*** Begin section ***
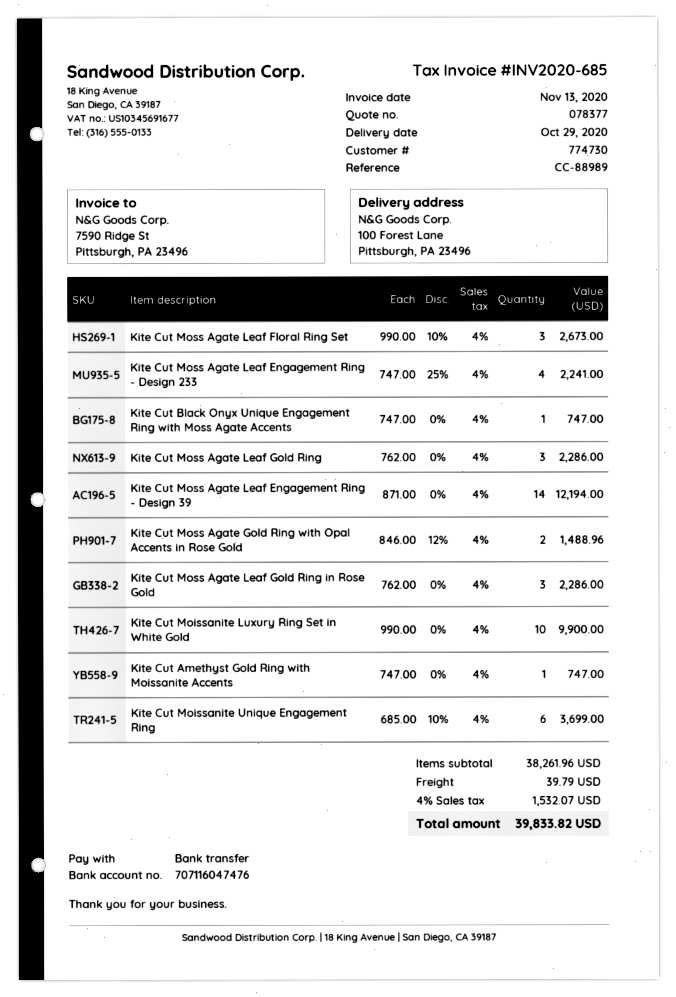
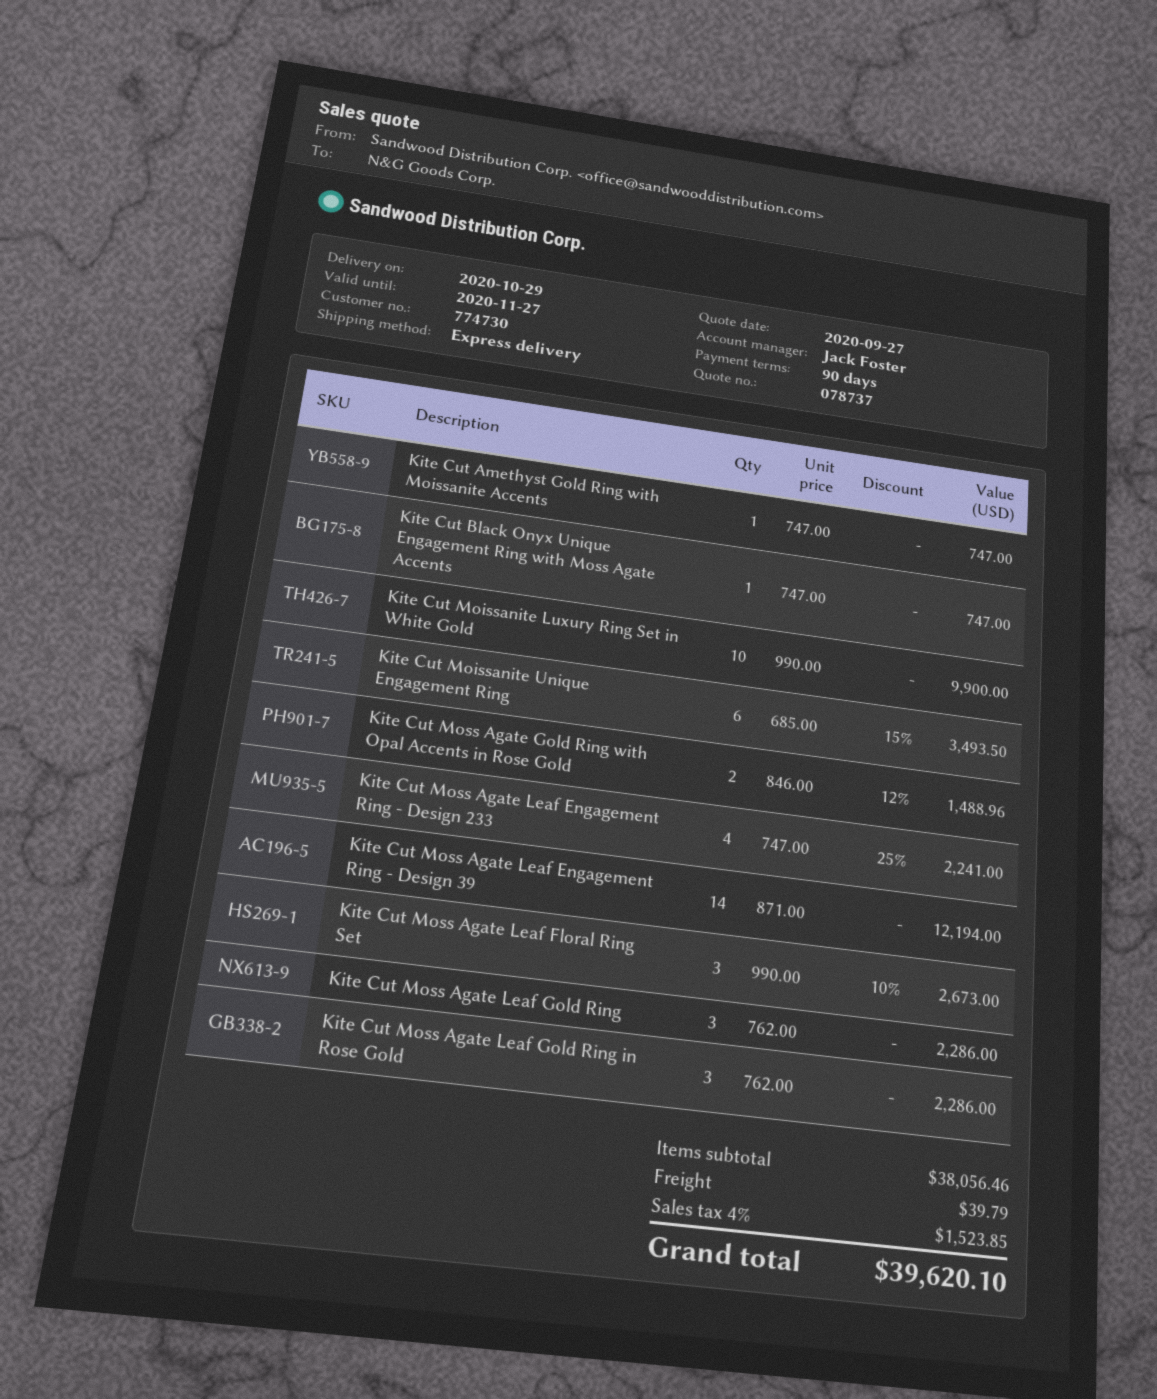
quote number: 078377 -> 078737
Kite Cut Moissanite Unique Engagement Ring: 6 x 685.00 - 10% = 3699.00 -> 6 x 685.00 - 15% = 3493.50
subtotal: 38261.96 -> 38056.46
tax: 4% = 1532.07 -> 4% = 1523.85
total: 39833.82 -> 39620.10

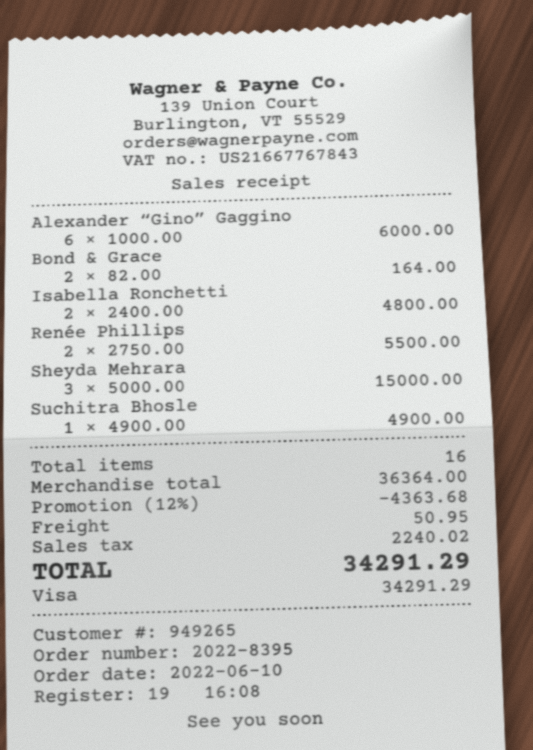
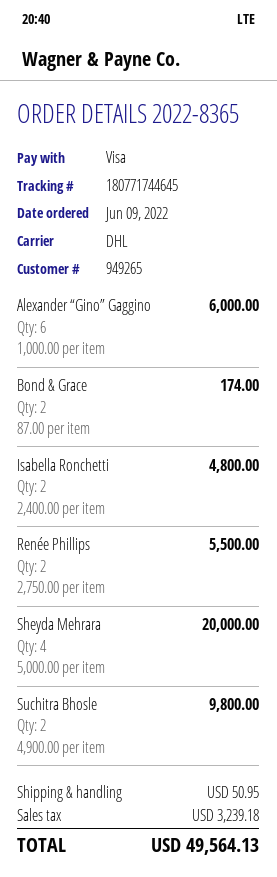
order number: 2022-8395 -> 2022-8365
order date: 2022-06-10 -> 2022-06-09
Bond & Grace: 2 x 82.00 = 164.00 -> 2 x 87.00 = 174.00
Sheyda Mehrara: 3 x 5000.00 = 15000.00 -> 4 x 5000.00 = 20000.00
Suchitra Bhosle: 1 x 4900.00 = 4900.00 -> 2 x 4900.00 = 9800.00
discount: 12% = 4363.68 -> none
tax: 2240.02 -> 3239.18
total: 34291.29 -> 49564.13

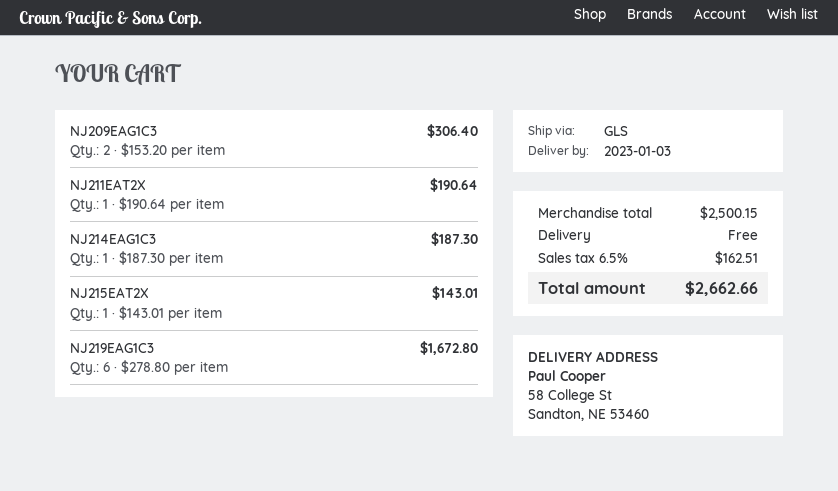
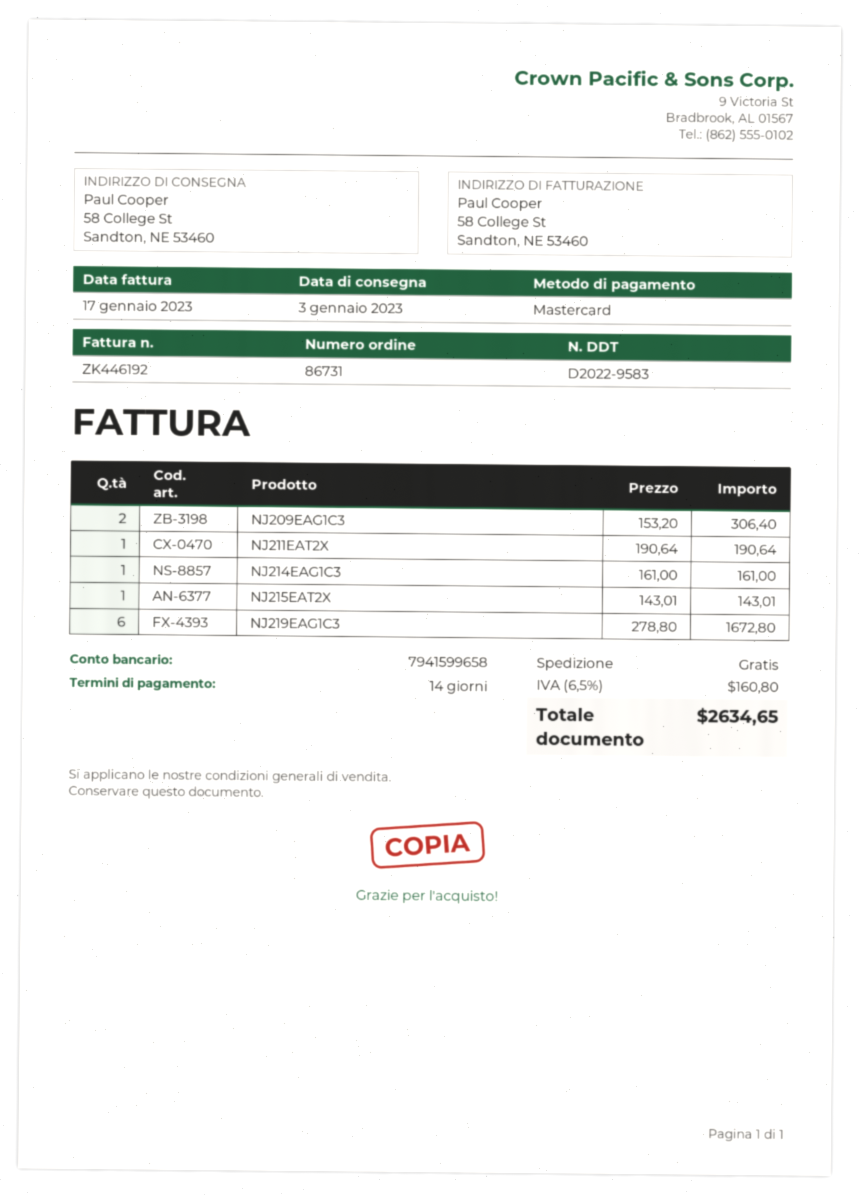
NJ214EAG1C3: 1 x 187.30 = 187.30 -> 1 x 161.00 = 161.00
tax: 6.5% = 162.51 -> 6.5% = 160.80
total: 2662.66 -> 2634.65

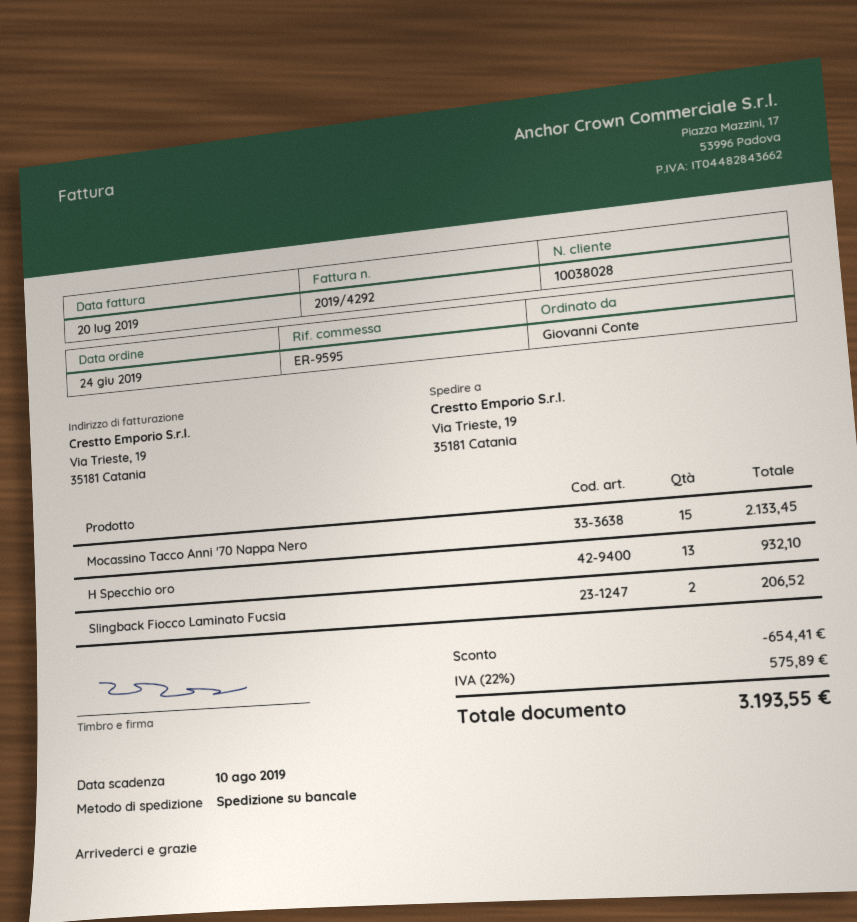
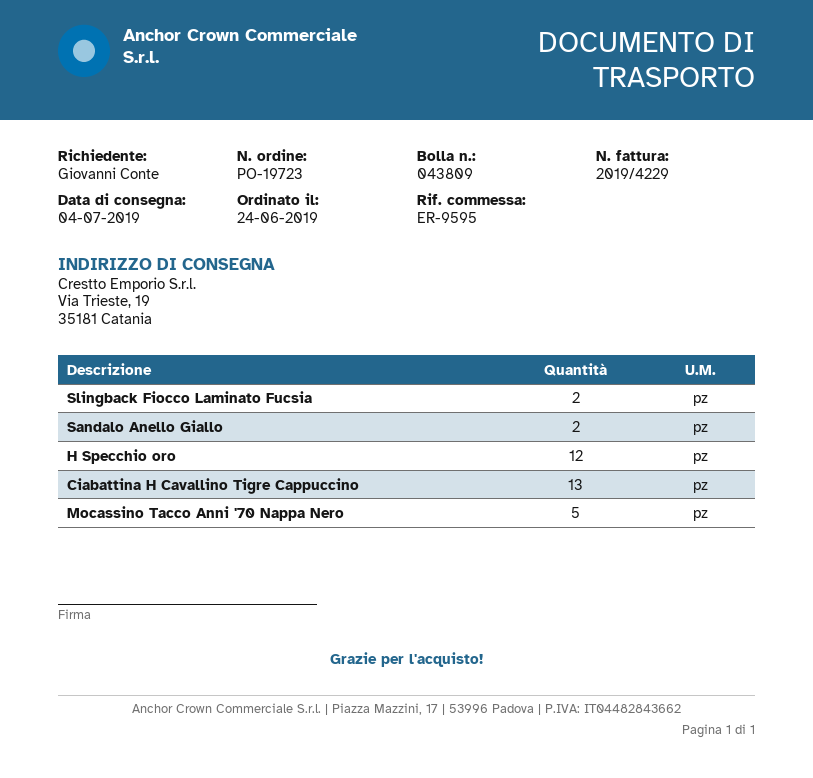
invoice number: 2019/4292 -> 2019/4229
Mocassino Tacco Anni '70 Nappa Nero: 15 -> 5
H Specchio oro: 13 -> 12
Sandalo Anello Giallo: none -> 2
Ciabattina H Cavallino Tigre Cappuccino: none -> 13

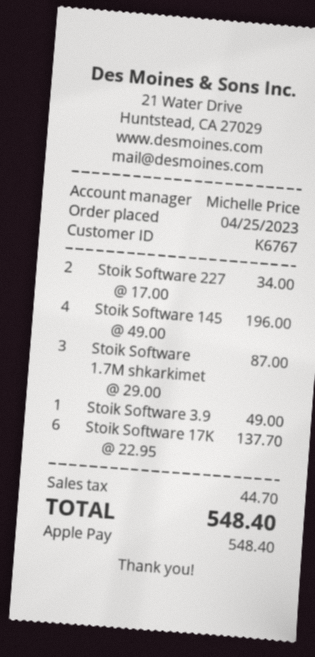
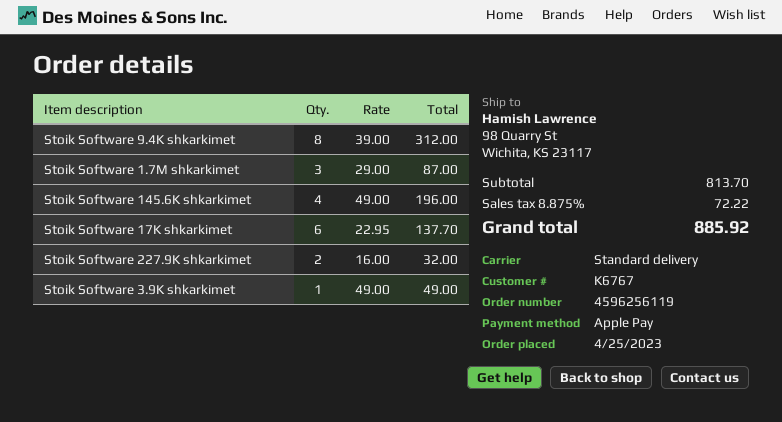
Stoik Software 227: 2 x 17.00 = 34.00 -> 2 x 16.00 = 32.00
Stoik Software 9.4K shkarkimet: none -> 8 x 39.00 = 312.00
tax: 44.70 -> 72.22
total: 548.40 -> 885.92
*** End section ***
Print the stretch of the data from the line with "Sandalo Anello Giallo: none -> 2" through its last line, exactly and with both ends kept. Omit pictures.

Sandalo Anello Giallo: none -> 2
Ciabattina H Cavallino Tigre Cappuccino: none -> 13

Stoik Software 227: 2 x 17.00 = 34.00 -> 2 x 16.00 = 32.00
Stoik Software 9.4K shkarkimet: none -> 8 x 39.00 = 312.00
tax: 44.70 -> 72.22
total: 548.40 -> 885.92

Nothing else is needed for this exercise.